И те, кто поклонялся старым богам и не признавал нового бога, принесли беор предку Балана и последовали за ним. По пути к ним пристали еще два народа: золотоволосые коневоды и мрачноватые, слегка раскосые лесовики. Но горцы, принесшие беор, все же шли первыми. В их рядах был ропот, потому что путь пролегал через опасные земли — и через прекрасные земли. И там, и там они теряли людей. В опасных землях люди гибли в схватках с орками, с дикими людьми и троллями, один раз, по ошибке — даже с гномами. В прекрасных землях люди откалывались и оседали.

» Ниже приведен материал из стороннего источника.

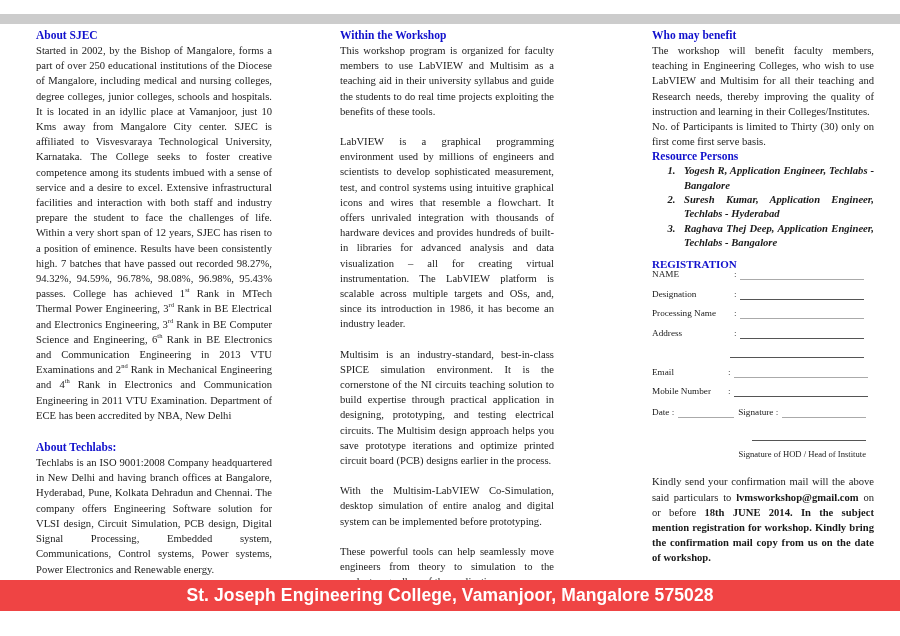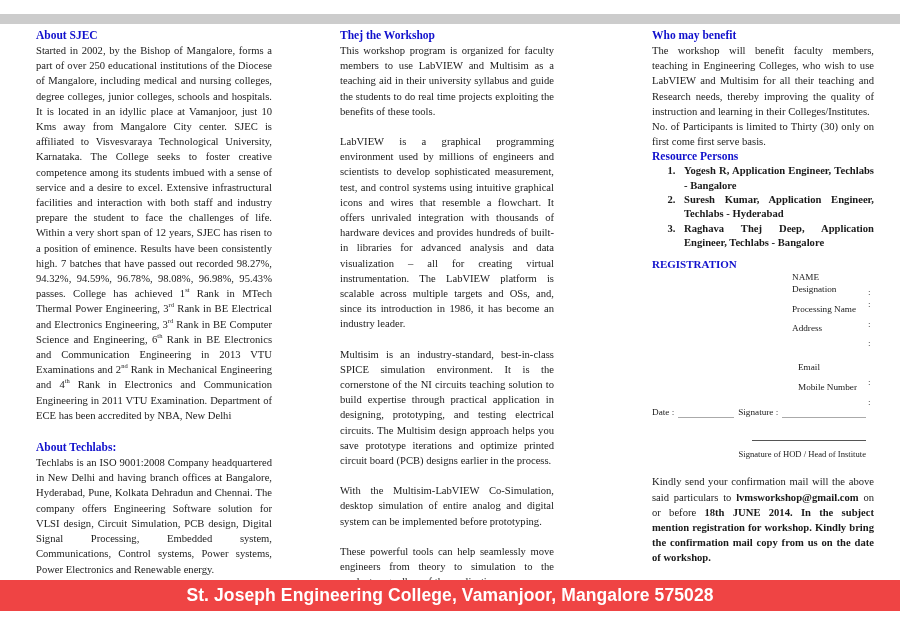--- a/index.html
+++ b/index.html
@@ -26,26 +26,27 @@
     line-height: 15px; margin: 0;
   }
   .para { margin: 0; }
   .gap { height: 15px; }
   .small-gap { height: 13px; }
   sup { font-size: 6.5px; line-height: 0; vertical-align: super; }
   .bold { font-weight: normal; }
   ol.persons {
     margin: 0; padding-left: 26px; font-weight: bold;
     line-height: 14.3px;
+    font-style: italic;
   }
   ol.persons li { padding-left: 6px; margin-bottom: 0; }
   .reg-heading { color: #1010cc; font-weight: bold; font-size: 11px; line-height: 12px; margin-top: 8px; }
   .reg-row {
     display: flex; align-items: flex-end; font-size: 9.2px;
-    height: 19.5px; text-align: left; flex-direction: column;
+    height: 19.5px; text-align: left;
   }
   .reg-label { width: 82px; white-space: nowrap; }
   .reg-colon { width: 6px; }
   .reg-line { flex: 0 0 124px; border-bottom: 1px solid #555; height: 10px; margin-bottom: 2px; }
   .reg-line.light { border-bottom-color: #aaa; }
   .reg-row.indent { padding-left: 78px; }
   .date-row { display: flex; align-items: flex-end; font-size: 9.2px; height: 21px; }
   .date-line { width: 56px; border-bottom: 1px solid #aaa; height: 10px; margin: 0 4px 2px 4px; }
   .sig-line { width: 84px; border-bottom: 1px solid #aaa; height: 10px; margin: 0 0 2px 4px; }
   .hod-line { margin-left: 100px; width: 114px; border-bottom: 1px solid #555; height: 20px; }
@@ -66,21 +67,21 @@
 
 <div class="col col1">
   <h3 class="heading">About SJEC</h3>
   <p class="para"><span>Started in 2002, by the Bishop of Mangalore, forms a part of over 250 educational institutions of the Diocese of Mangalore, including medical and nursing colleges, degree colleges, junior colleges, schools and hospitals. It is located in an idyllic place at Vamanjoor, just 10 Kms away from Mangalore City center. SJEC is affiliated to Visvesvaraya Technological University, Karnataka. The College seeks to foster creative competence among its students imbued with a sense of service and a desire to excel. Extensive infrastructural facilities and interaction with both staff and industry prepare the student to face the challenges of life. Within a very short span of 12 years, SJEC has risen to a position of eminence. Results have been consistently high. 7 batches that have passed out recorded 98.27%, 94.32%, 94.59%, 96.78%, 98.08%, 96.98%, 95.43% passes. College has achieved 1</span><sup>st</sup><span> Rank in MTech Thermal Power Engineering, 3</span><sup>rd</sup><span> Rank in  BE Electrical and Electronics Engineering, 3</span><sup>rd</sup><span> Rank in BE Computer Science and Engineering, 6</span><sup>th</sup><span> Rank in BE Electronics and Communication Engineering in 2013 VTU Examinations and 2</span><sup>nd</sup><span> Rank in Mechanical Engineering and 4</span><sup>th</sup><span> Rank in Electronics and Communication Engineering in 2011 VTU Examination. Department of ECE has been accredited by NBA, New Delhi</span></p>
   <div class="small-gap" style="height:17px"></div>
   <h3 class="heading">About Techlabs:</h3>
   <p class="para">Techlabs is an ISO 9001:2008 Company headquartered in New Delhi and having branch offices at Bangalore, Hyderabad, Pune, Kolkata Dehradun and Chennai. The company offers Engineering Software solution for VLSI design, Circuit Simulation, PCB design, Digital Signal Processing, Embedded system, Communications, Control systems, Power systems, Power Electronics and Renewable energy.</p>
 </div>
 
 <div class="col col2">
-  <h3 class="heading">Thej the Workshop</h3>
+  <h3 class="heading">Within the Workshop</h3>
   <p class="para">This workshop program is organized for faculty members to use LabVIEW and Multisim as a teaching aid in their university syllabus and guide the students to do real time projects exploiting the benefits of these tools.</p>
   <div class="gap"></div>
   <p class="para">LabVIEW is a graphical programming environment used by millions of engineers and scientists to develop sophisticated measurement, test, and control systems using intuitive graphical icons and wires that resemble a flowchart. It offers unrivaled integration with thousands of hardware devices and provides hundreds of built-in libraries for advanced analysis and data visualization – all for creating virtual instrumentation. The LabVIEW platform is scalable across multiple targets and OSs, and, since its introduction in 1986, it has become an industry leader.</p>
   <div class="gap"></div>
   <p class="para">Multisim is an industry-standard, best-in-class SPICE simulation environment. It is the cornerstone of the NI circuits teaching solution to build expertise through practical application in designing, prototyping, and testing electrical circuits. The Multisim design approach helps you save prototype iterations and optimize printed circuit board (PCB) designs earlier in the process.</p>
   <div class="gap"></div>
   <p class="para">With the Multisim-LabVIEW Co-Simulation, desktop simulation of entire analog and digital system can be implemented before prototyping.</p>
   <div class="gap"></div>
   <p class="para">These powerful tools can help seamlessly move engineers from theory to simulation to the product, regardless of the application area.</p>
 </div>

Земли за Синими Горами были прекрасны, и большинство из народа беора сказало: хватит! Здесь — чудесные места, много хороших пастбищ и земли под пашню — зачем делать еще один мучительный переход через горы? Скольких они опять недосчитаются в этих снегах?
И Балан — тогда еще молодой — сказал, что пересечет эти горы, как было предсказано — даже если ему придется идти туда одному.
Ему не пришлось — тысяча человек вызвалась разделить поход. Гномы, встреченные по пути на север, показали перевал. И когда перевал был пройден — в золотых лучах солнца людям открылся Белерианд. Они спустились в долину и развели костры, принесли жертвы хлебом и вином, пели и танцевали, радуясь исполнению пророчества и концу долгого пути…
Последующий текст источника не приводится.